Material shown Start Marker

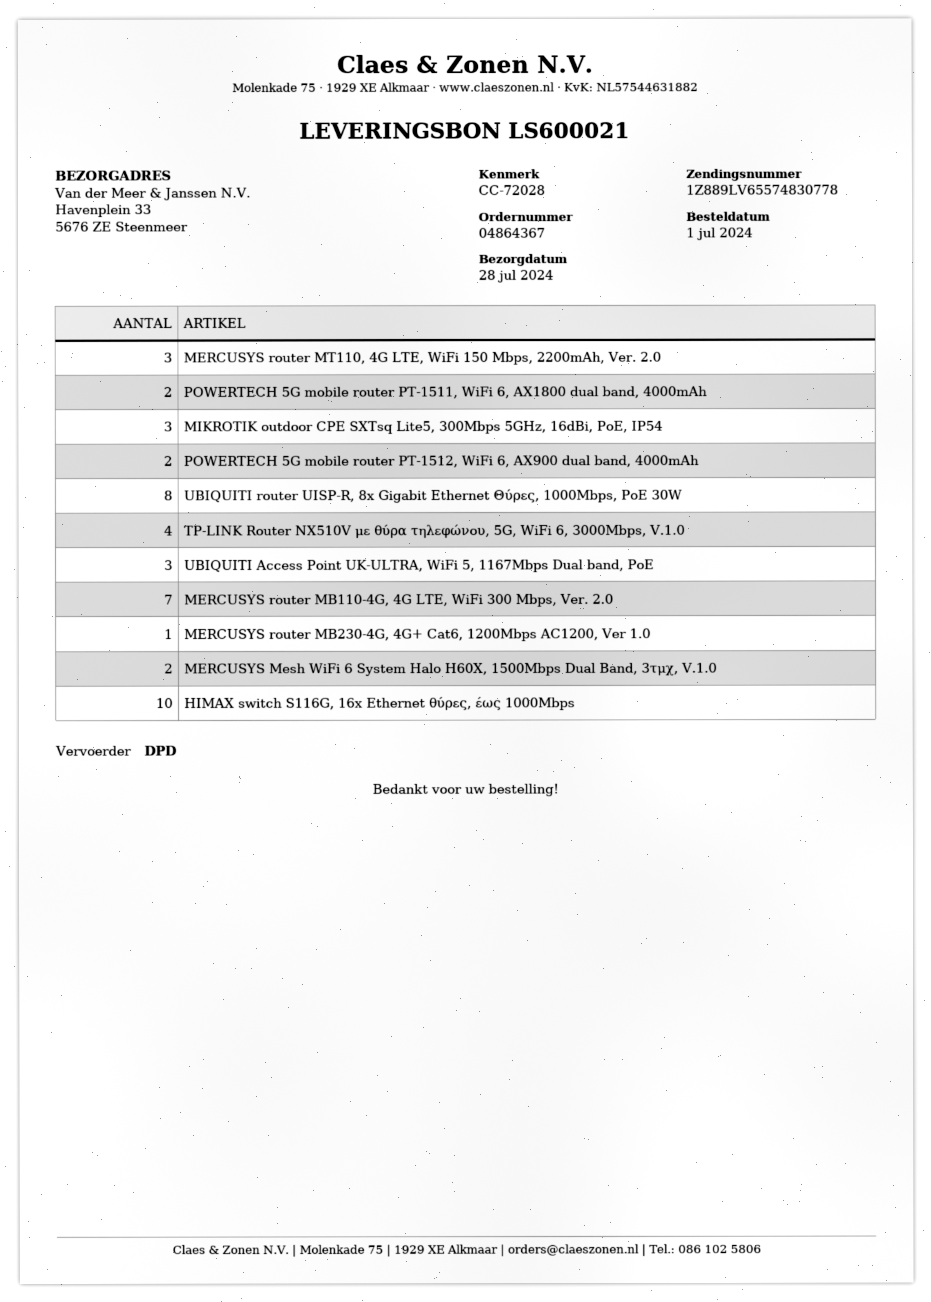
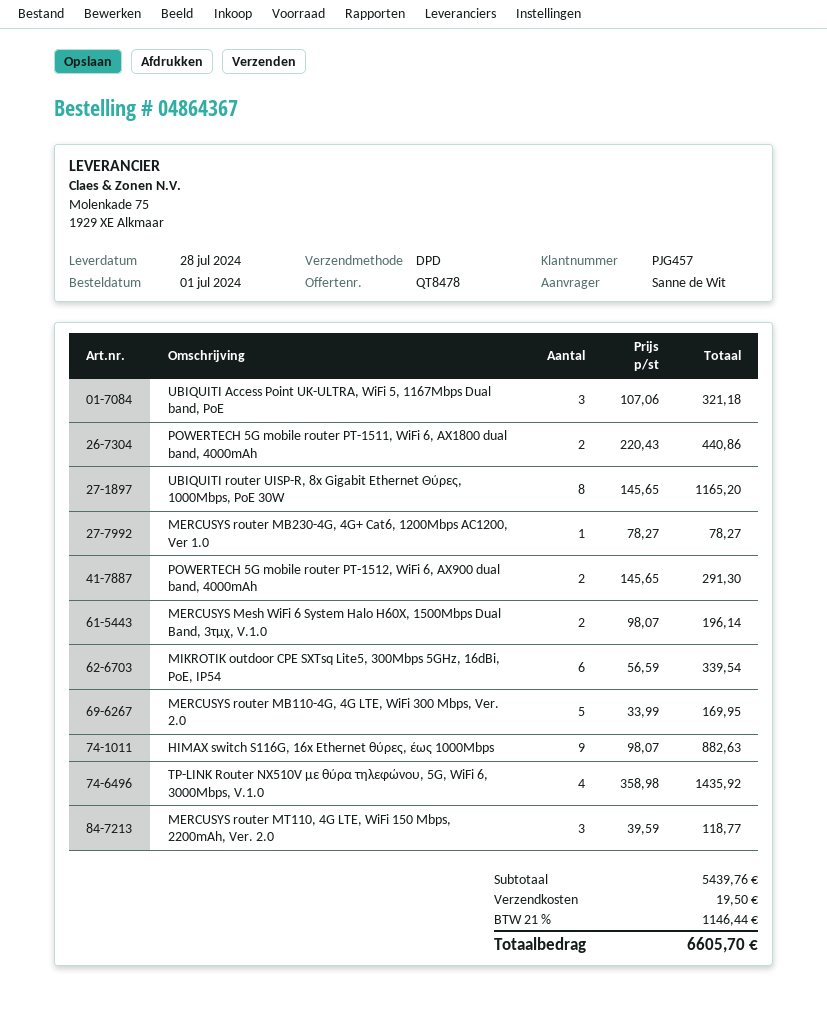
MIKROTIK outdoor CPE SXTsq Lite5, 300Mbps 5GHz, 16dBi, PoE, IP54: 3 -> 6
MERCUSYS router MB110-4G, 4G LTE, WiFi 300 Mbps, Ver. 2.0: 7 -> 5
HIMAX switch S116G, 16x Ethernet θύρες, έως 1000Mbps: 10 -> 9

Material shown End Marker
Material shown Start Marker

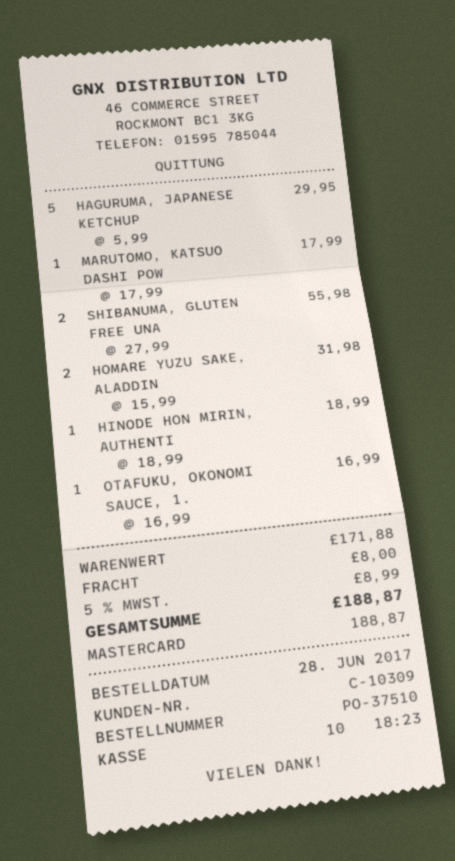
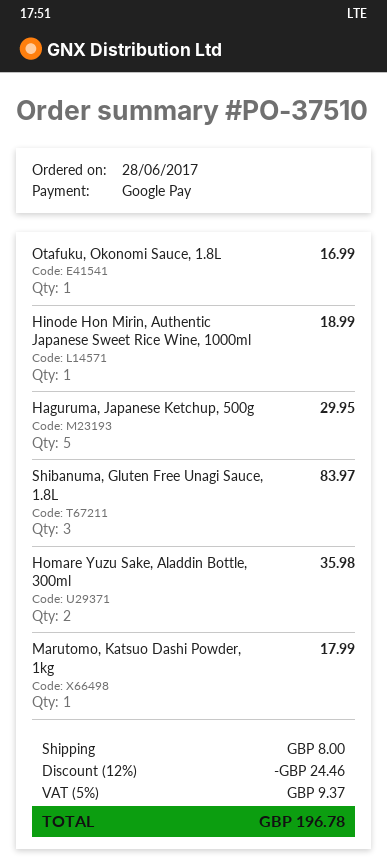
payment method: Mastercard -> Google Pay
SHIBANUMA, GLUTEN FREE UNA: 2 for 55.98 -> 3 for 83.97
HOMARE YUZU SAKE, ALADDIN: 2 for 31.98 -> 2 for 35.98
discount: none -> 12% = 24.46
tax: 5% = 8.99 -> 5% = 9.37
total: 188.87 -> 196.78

Material shown End Marker
Material shown Start Marker

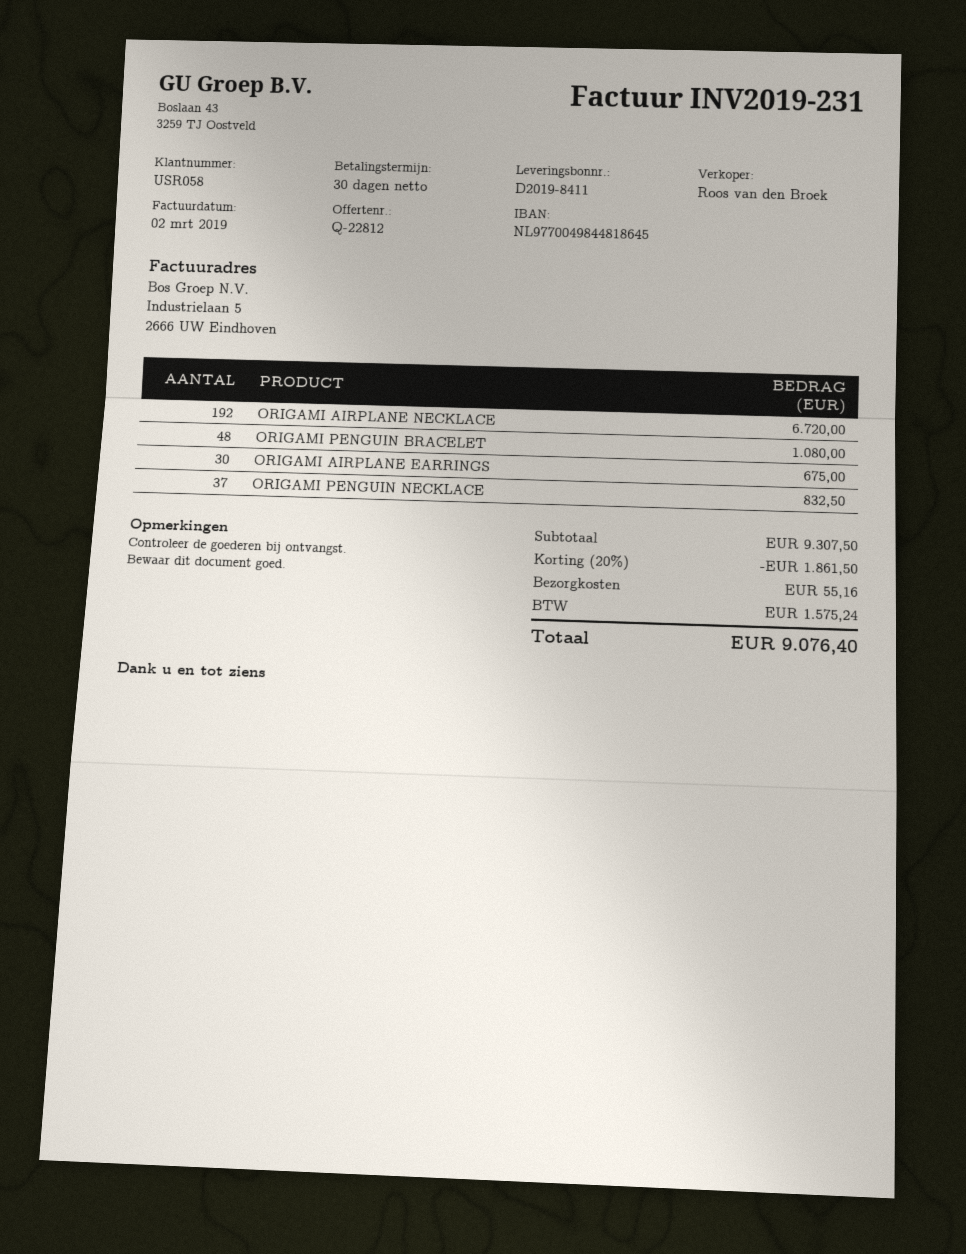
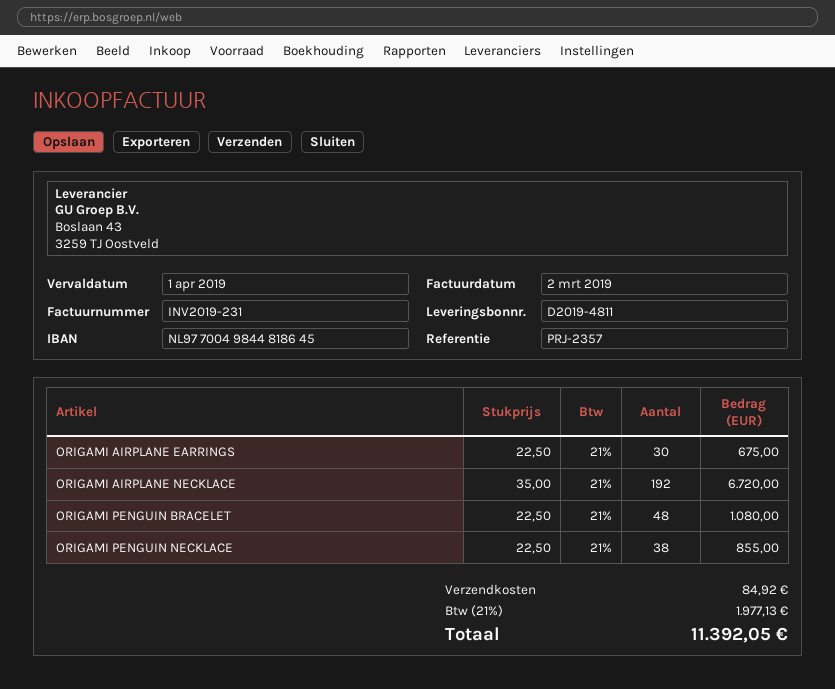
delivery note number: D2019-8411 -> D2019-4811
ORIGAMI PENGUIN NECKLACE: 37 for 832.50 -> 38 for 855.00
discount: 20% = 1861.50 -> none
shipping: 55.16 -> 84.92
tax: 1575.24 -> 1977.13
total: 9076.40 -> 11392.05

Material shown End Marker

# What to do:
Word for word, restate the lines of the listing above starting at the line with "MIKROTIK outdoor CPE" and ending at the line with "HIMAX switch S116G, 16x", and nothing outside them.

# Result of this task:
MIKROTIK outdoor CPE SXTsq Lite5, 300Mbps 5GHz, 16dBi, PoE, IP54: 3 -> 6
MERCUSYS router MB110-4G, 4G LTE, WiFi 300 Mbps, Ver. 2.0: 7 -> 5
HIMAX switch S116G, 16x Ethernet θύρες, έως 1000Mbps: 10 -> 9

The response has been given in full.